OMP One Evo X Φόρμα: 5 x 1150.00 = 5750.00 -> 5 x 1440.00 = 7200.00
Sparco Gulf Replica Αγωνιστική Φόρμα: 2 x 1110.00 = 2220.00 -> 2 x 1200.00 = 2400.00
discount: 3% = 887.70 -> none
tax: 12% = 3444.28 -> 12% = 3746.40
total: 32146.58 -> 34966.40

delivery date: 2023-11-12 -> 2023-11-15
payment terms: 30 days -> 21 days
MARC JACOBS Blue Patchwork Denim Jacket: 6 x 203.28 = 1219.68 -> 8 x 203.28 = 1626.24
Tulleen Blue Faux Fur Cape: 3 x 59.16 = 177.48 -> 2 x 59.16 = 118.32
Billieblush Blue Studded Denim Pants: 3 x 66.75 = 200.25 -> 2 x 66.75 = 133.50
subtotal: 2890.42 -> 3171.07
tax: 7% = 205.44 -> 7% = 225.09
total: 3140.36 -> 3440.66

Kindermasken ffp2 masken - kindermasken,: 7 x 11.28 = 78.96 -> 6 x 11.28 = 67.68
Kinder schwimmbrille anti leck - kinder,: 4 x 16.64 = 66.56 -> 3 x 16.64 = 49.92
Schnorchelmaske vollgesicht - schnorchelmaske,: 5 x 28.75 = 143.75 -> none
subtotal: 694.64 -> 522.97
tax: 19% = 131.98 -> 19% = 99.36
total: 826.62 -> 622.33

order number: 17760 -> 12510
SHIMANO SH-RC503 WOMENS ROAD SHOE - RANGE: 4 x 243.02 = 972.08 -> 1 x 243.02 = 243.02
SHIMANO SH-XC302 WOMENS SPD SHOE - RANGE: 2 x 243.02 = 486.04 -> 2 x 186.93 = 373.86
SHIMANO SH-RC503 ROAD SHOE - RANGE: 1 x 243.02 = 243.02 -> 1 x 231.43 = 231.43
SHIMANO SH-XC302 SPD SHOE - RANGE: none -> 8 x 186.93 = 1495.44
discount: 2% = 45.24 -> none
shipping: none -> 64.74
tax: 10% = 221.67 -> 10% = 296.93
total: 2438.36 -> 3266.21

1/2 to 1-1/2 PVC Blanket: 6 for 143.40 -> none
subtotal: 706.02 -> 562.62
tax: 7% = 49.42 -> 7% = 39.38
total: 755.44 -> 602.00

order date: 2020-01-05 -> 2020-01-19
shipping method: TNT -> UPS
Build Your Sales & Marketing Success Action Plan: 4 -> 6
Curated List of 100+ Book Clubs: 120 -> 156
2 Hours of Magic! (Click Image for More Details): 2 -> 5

→ Your objective
Return exactly what appears above, from the first line of the entries to the line with "payment terms: 30 days -> 21 days", inclusive.

→ Solution for this task
OMP One Evo X Φόρμα: 5 x 1150.00 = 5750.00 -> 5 x 1440.00 = 7200.00
Sparco Gulf Replica Αγωνιστική Φόρμα: 2 x 1110.00 = 2220.00 -> 2 x 1200.00 = 2400.00
discount: 3% = 887.70 -> none
tax: 12% = 3444.28 -> 12% = 3746.40
total: 32146.58 -> 34966.40

delivery date: 2023-11-12 -> 2023-11-15
payment terms: 30 days -> 21 days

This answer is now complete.